• ABOUT THIS TASK: Copy word for word the lines in the records below, starting at the line with "263.3px; top: 15px;" and ending at the line with "335.5px; top: 60px;". Skip the pictures.

───── GIVEN ENTRIES

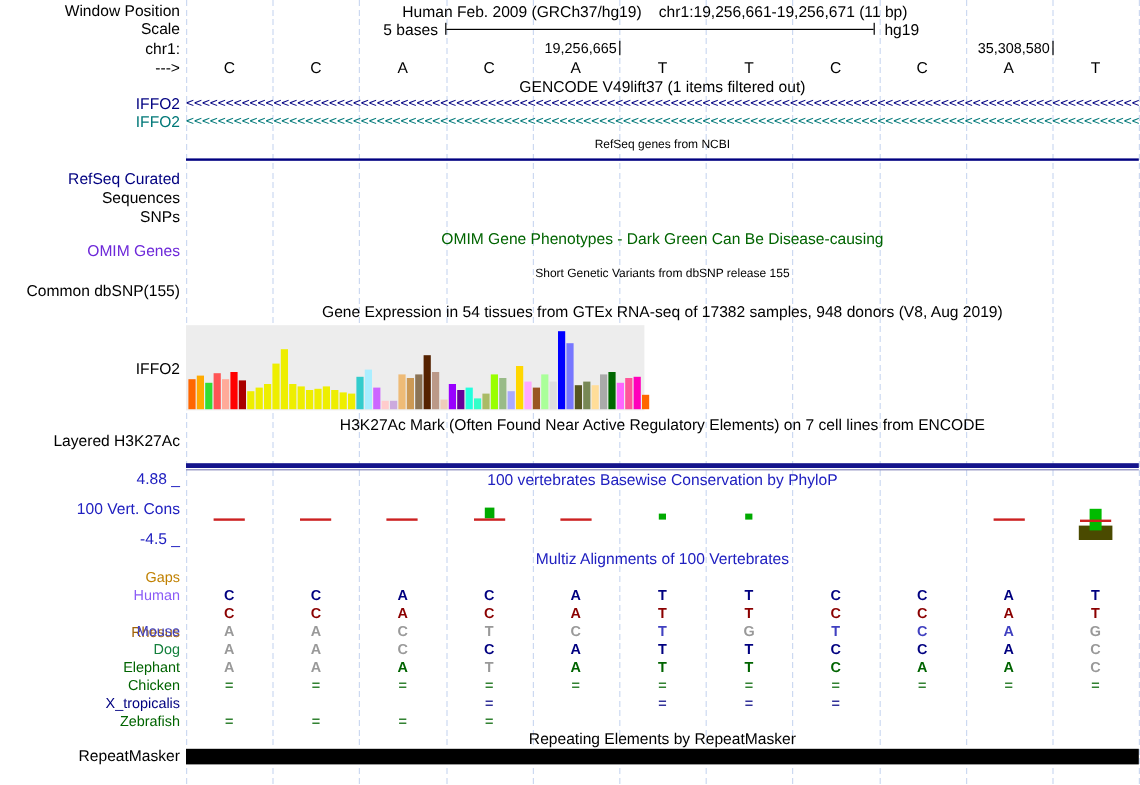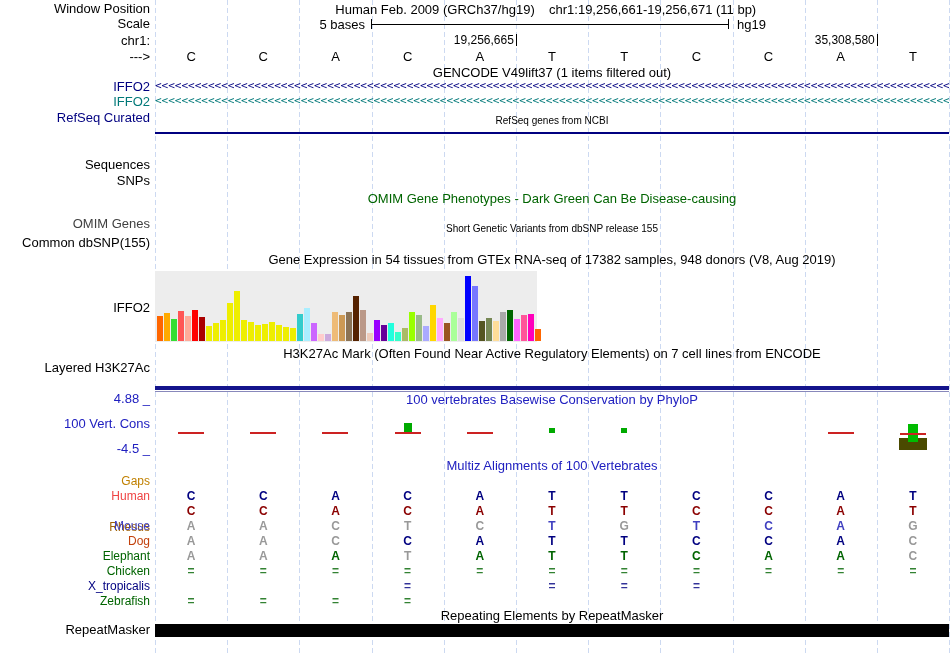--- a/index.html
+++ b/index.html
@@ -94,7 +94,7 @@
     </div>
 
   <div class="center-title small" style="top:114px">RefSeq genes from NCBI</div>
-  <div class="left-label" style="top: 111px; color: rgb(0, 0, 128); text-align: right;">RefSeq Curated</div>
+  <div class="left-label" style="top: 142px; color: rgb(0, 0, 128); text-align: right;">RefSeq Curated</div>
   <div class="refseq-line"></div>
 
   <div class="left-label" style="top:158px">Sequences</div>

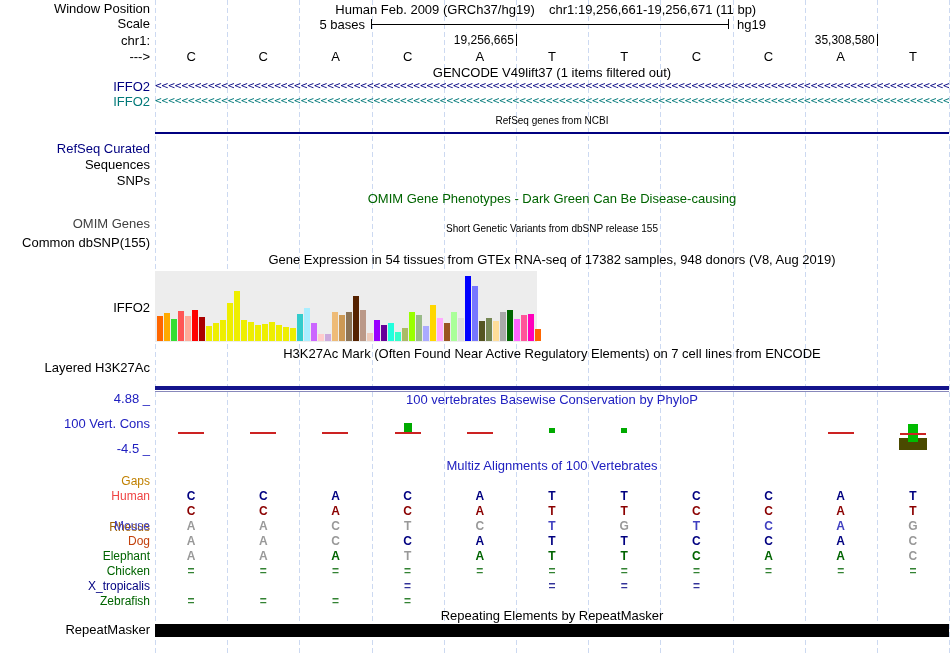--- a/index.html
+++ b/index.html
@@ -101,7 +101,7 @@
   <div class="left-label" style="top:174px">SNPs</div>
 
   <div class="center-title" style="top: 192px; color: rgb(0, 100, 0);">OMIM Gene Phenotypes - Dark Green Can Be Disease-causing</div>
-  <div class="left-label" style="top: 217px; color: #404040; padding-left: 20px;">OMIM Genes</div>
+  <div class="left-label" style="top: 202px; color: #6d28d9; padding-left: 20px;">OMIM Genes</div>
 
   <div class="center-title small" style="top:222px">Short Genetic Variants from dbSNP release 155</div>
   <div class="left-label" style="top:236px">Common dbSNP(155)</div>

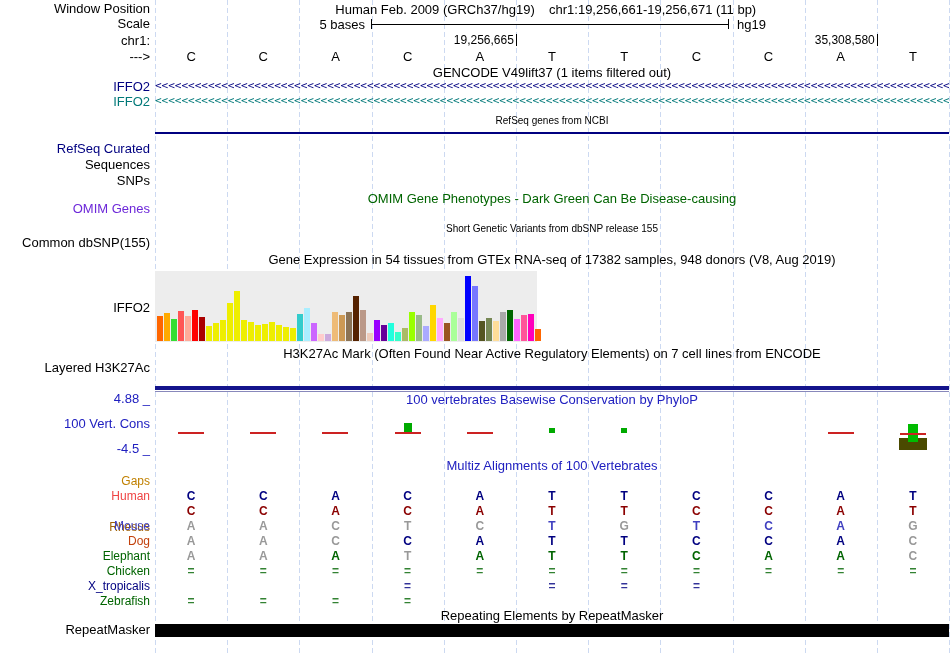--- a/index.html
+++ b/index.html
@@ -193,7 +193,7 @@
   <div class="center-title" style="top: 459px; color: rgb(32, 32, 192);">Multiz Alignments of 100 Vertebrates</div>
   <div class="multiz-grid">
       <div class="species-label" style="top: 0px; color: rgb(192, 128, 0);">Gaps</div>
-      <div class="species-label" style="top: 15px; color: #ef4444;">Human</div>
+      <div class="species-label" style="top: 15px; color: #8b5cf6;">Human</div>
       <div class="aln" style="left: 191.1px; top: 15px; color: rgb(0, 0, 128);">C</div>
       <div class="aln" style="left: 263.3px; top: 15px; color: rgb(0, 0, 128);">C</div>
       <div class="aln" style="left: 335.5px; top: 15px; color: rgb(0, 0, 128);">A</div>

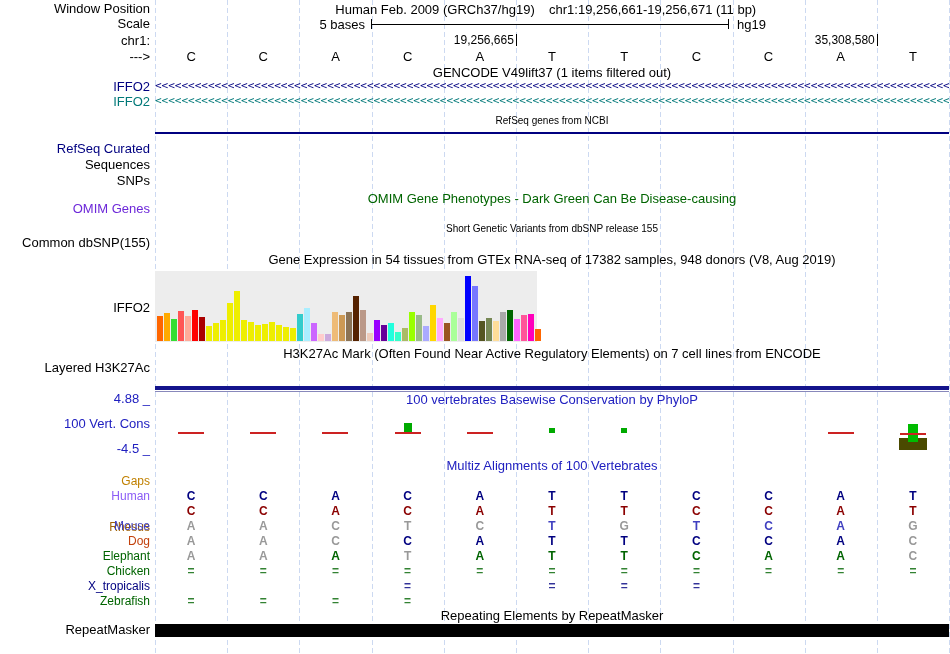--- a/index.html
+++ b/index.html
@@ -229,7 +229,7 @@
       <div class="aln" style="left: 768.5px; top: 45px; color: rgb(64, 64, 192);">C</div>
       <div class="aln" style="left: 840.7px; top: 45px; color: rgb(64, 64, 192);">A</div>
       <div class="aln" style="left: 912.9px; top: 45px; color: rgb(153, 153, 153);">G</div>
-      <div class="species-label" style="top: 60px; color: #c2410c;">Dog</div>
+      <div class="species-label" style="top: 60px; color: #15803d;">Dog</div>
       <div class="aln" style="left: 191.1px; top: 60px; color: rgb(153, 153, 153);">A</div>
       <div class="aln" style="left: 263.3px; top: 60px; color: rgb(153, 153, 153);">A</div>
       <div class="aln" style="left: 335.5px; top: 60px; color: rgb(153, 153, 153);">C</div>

──────────
───── GIVEN ENTRIES

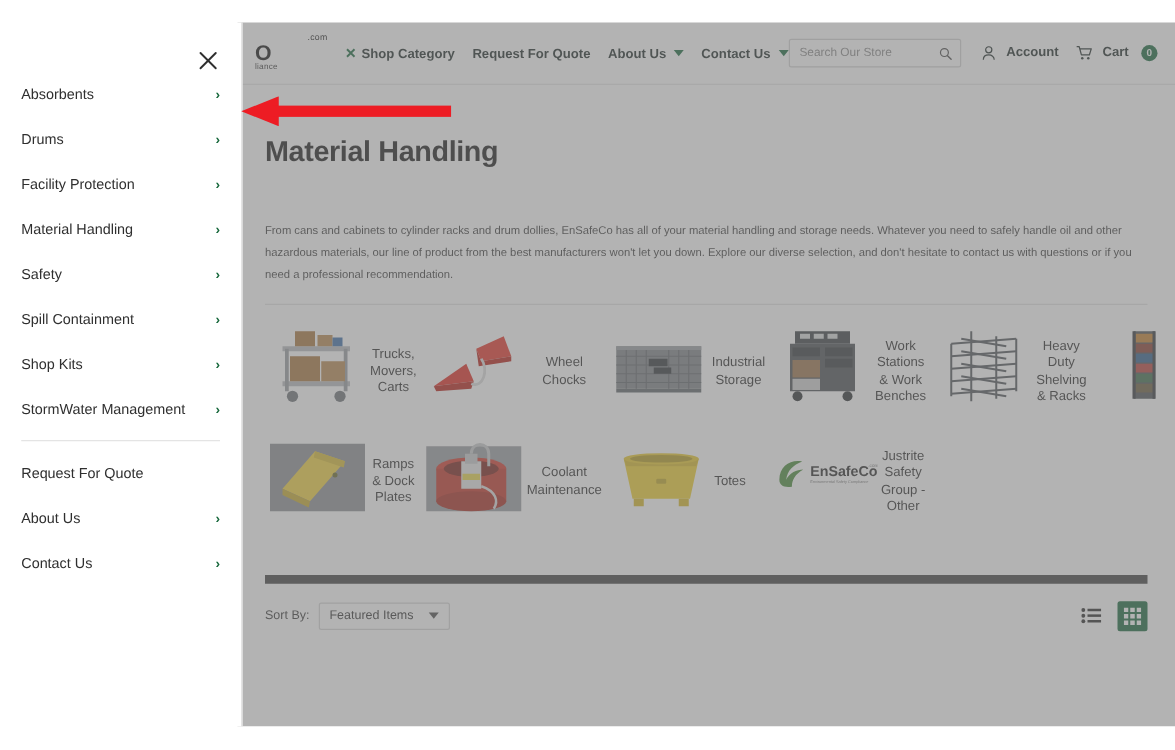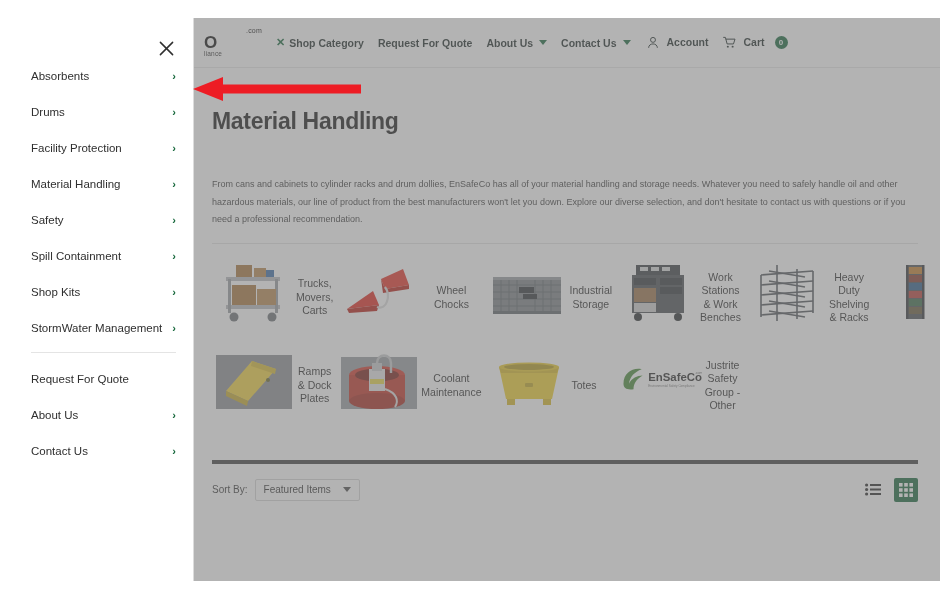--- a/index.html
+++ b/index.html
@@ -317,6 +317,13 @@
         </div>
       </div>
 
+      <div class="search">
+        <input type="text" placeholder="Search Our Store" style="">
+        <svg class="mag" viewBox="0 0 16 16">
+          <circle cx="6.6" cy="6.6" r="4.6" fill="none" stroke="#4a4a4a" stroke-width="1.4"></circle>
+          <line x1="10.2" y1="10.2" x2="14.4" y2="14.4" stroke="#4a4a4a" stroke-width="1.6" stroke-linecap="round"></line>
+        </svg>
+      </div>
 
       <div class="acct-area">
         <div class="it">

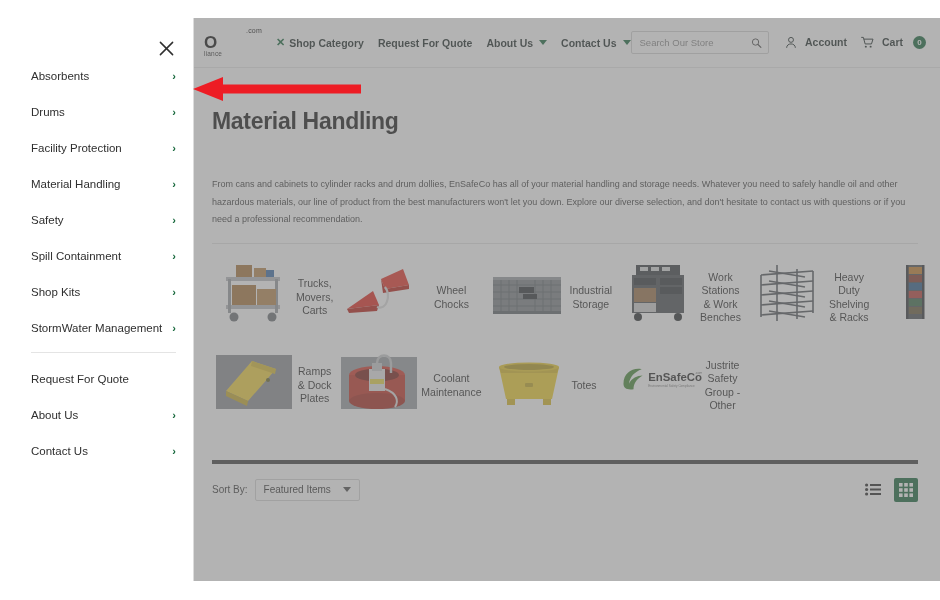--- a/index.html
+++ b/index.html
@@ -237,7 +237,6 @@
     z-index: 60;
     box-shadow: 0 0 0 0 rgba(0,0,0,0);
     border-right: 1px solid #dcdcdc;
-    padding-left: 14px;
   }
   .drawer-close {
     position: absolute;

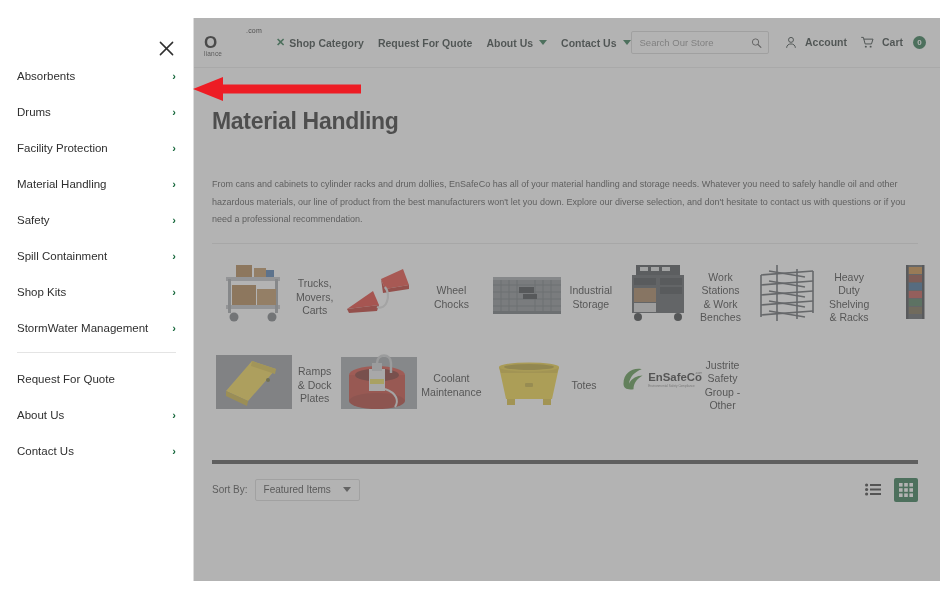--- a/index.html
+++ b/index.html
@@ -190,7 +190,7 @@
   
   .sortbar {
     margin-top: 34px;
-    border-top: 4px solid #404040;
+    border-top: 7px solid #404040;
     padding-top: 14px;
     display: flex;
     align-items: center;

──────────
───── GIVEN ENTRIES

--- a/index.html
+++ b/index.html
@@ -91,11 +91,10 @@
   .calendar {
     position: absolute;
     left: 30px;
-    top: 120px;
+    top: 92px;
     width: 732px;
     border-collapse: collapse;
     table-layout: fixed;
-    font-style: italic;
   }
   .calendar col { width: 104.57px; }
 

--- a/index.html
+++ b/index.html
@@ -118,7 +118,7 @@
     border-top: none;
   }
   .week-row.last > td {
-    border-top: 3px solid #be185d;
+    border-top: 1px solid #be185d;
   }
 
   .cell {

──────────

• THE COMPLETED TASK:
       <div class="aln" style="left: 263.3px; top: 15px; color: rgb(0, 0, 128);">C</div>
       <div class="aln" style="left: 335.5px; top: 15px; color: rgb(0, 0, 128);">A</div>

--- a/index.html
+++ b/index.html
@@ -229,7 +229,7 @@
       <div class="aln" style="left: 768.5px; top: 45px; color: rgb(64, 64, 192);">C</div>
       <div class="aln" style="left: 840.7px; top: 45px; color: rgb(64, 64, 192);">A</div>
       <div class="aln" style="left: 912.9px; top: 45px; color: rgb(153, 153, 153);">G</div>
-      <div class="species-label" style="top: 60px; color: #c2410c;">Dog</div>
+      <div class="species-label" style="top: 60px; color: #15803d;">Dog</div>
       <div class="aln" style="left: 191.1px; top: 60px; color: rgb(153, 153, 153);">A</div>
       <div class="aln" style="left: 263.3px; top: 60px; color: rgb(153, 153, 153);">A</div>
       <div class="aln" style="left: 335.5px; top: 60px; color: rgb(153, 153, 153);">C</div>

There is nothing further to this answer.